Q. If those chocolate nut spreads in the peanut butter section of the grocery store have the same number of calories as peanut butter, are they a good substitute for peanut butter?

A. In this case, the differences among these products is not the calories, it’s what you get for the calories.

Plain peanut butter contains about 8 grams of protein per serving (two tablespoons) along with the healthy unsaturated fats contained in the nuts. Popular brands also add about 1 gram of saturated fat, ½ teaspoon of sugar and a pinch of salt in each serving. In that same 2-tablespoon serving, chocolate nut butters generally add about 2 teaspoons of sugar. Protein per serving is also lower, because it contains fewer nuts. The total fat content is lower but in this case, that’s not a good thing: nuts’ natural fat is a healthy fat, and there’s less fat in these chocolate nut butters because the same size serving contains more sugar.

Some chocolate-flavored nut spreads may take this difference even further, containing more sugar and added oils than nuts. Again, calories and saturated fat may be the same, but you’re getting less protein, less healthy fat and far more sugar than plain nut butters. Most of us have some room in our diets for treats, but it’s best to consider the higher-sugar spreads a treat, not equivalent to peanut or other basic nut butters

Q. I know exercise helps reduce risk of breast cancer. What about breast cancer survivors?
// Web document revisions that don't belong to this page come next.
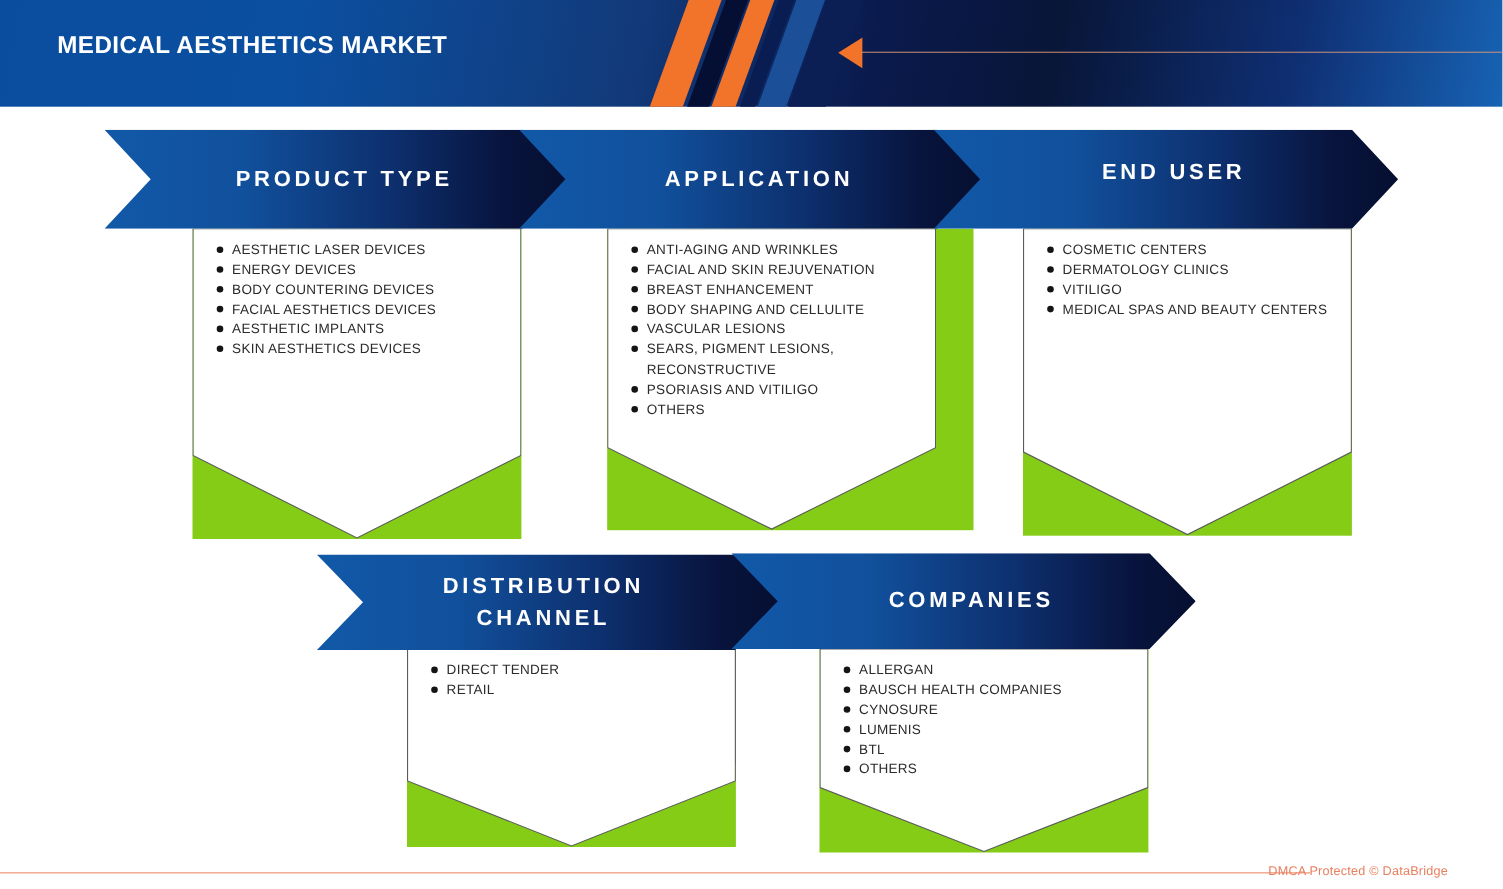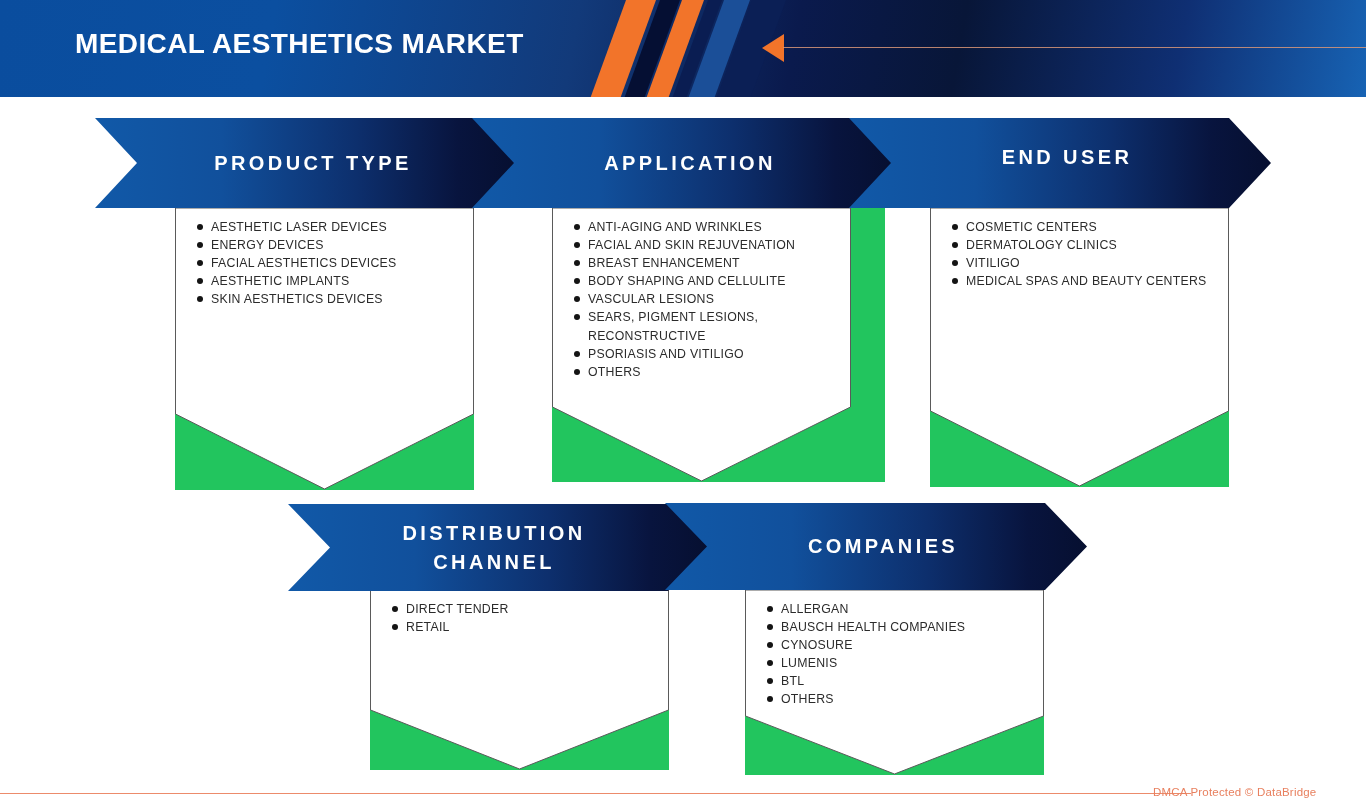--- a/index.html
+++ b/index.html
@@ -26,13 +26,12 @@
     position: absolute;
     left: 52px; top: 28px;
     color: #ffffff;
-    font-size: 28px;
+    font-size: 22px;
     font-weight: bold;
     letter-spacing: 0.4px;
     font-family: "Liberation Sans", sans-serif;
     white-space: nowrap;
     z-index: 6;
-    margin-left: 23px;
   }
   .diag {
     position: absolute;

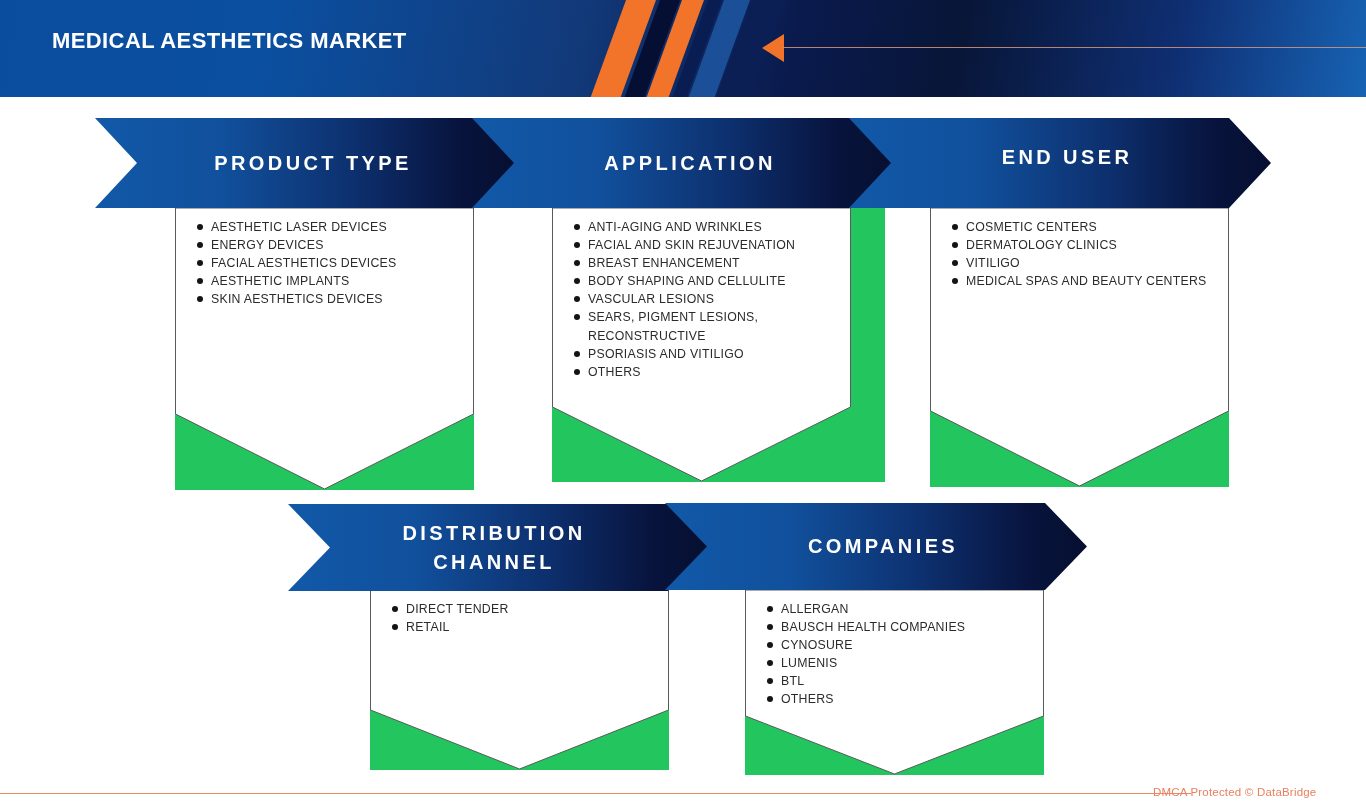--- a/index.html
+++ b/index.html
@@ -67,7 +67,7 @@
   
   .card {
     position: absolute;
-    background: #22c55e;
+    background: #84cc16;
     z-index: 1;
   }
   .card svg { display: block; position: absolute; left: 0; top: 0; }

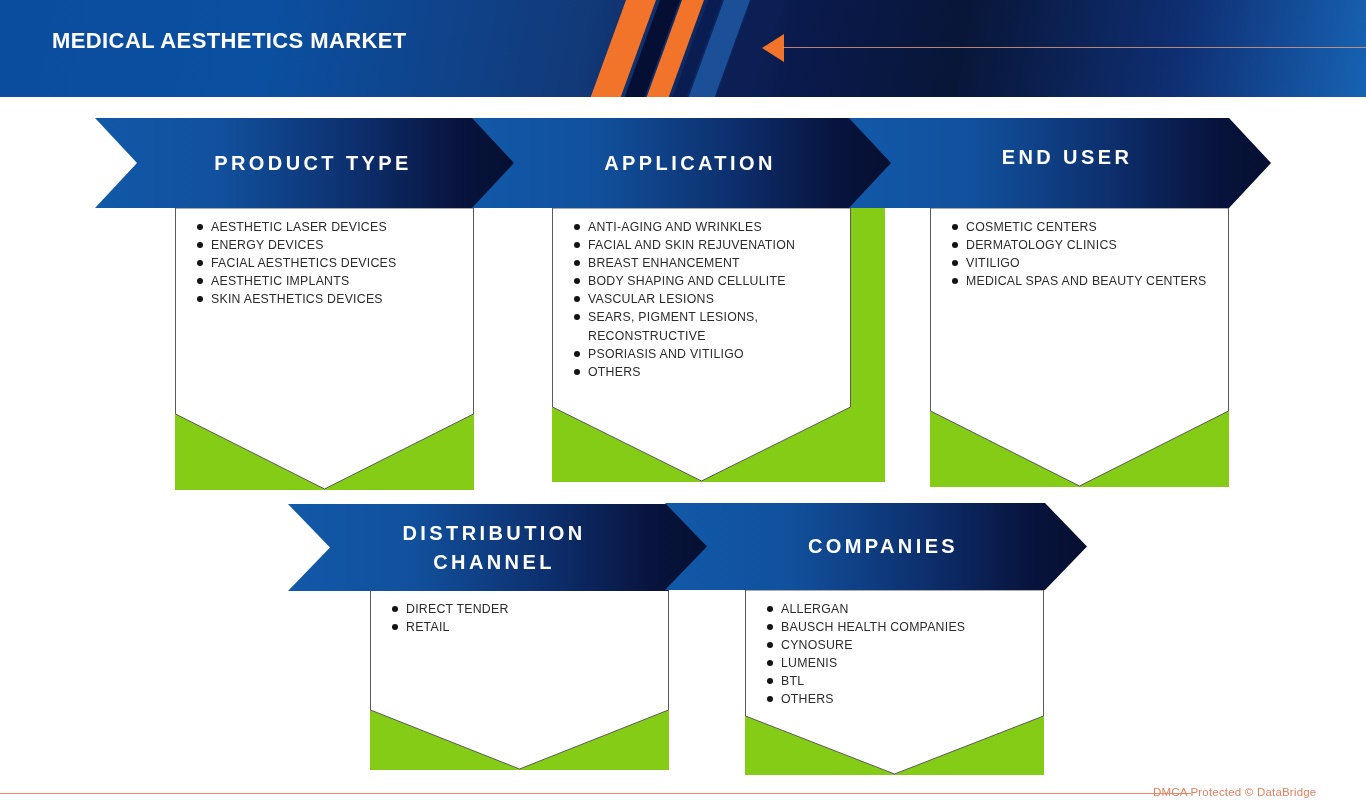--- a/index.html
+++ b/index.html
@@ -162,6 +162,7 @@
   <ul class="card-list" style="top:10px;">
     <li><span class="bullet"></span><span>AESTHETIC LASER DEVICES</span></li>
     <li><span class="bullet"></span><span>ENERGY DEVICES</span></li>
+    <li><span class="bullet"></span><span>BODY COUNTERING DEVICES</span></li>
     <li><span class="bullet"></span><span>FACIAL AESTHETICS DEVICES</span></li>
     <li><span class="bullet"></span><span>AESTHETIC IMPLANTS</span></li>
     <li><span class="bullet"></span><span>SKIN AESTHETICS DEVICES</span></li>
A. We now have several studies following women diagnosed with early stage breast cancer (stages 1 through III) that link getting some physical activity each week with 35 to nearly 50 percent lower risk of recurrence or death over the average five to ten years that women were followed after diagnosis. Protection is seen regardless of type of cancer, menopause status or weight.

Even an hour of walking throughout the week is better than nothing and up to an hour a day of moderate to vigorous exercise is linked to even better odds of remaining cancer-free.

We have no evidence, however, that more than an hour or so of moderate to vigorous exercise daily provides any additional benefit. Physical activity could act in several different ways to reduce breast cancer recurrence, just as it reduces risk of an initial cancer: it tends to decrease levels of insulin and growth factors that can promote development of breast (and other) cancers, and it changes reproductive hormones, too.

Now, a new study suggests physical activity may affect gene expression, effectively “turning on” genes related to suppressing breast cancer tumors. Finally, although physical activity generally doesn’t burn enough calories to produce much weight loss on its own, studies consistently find it a crucial part of long-term weight maintenance, which plays an important role in protecting against post-menopausal breast (and other) cancers.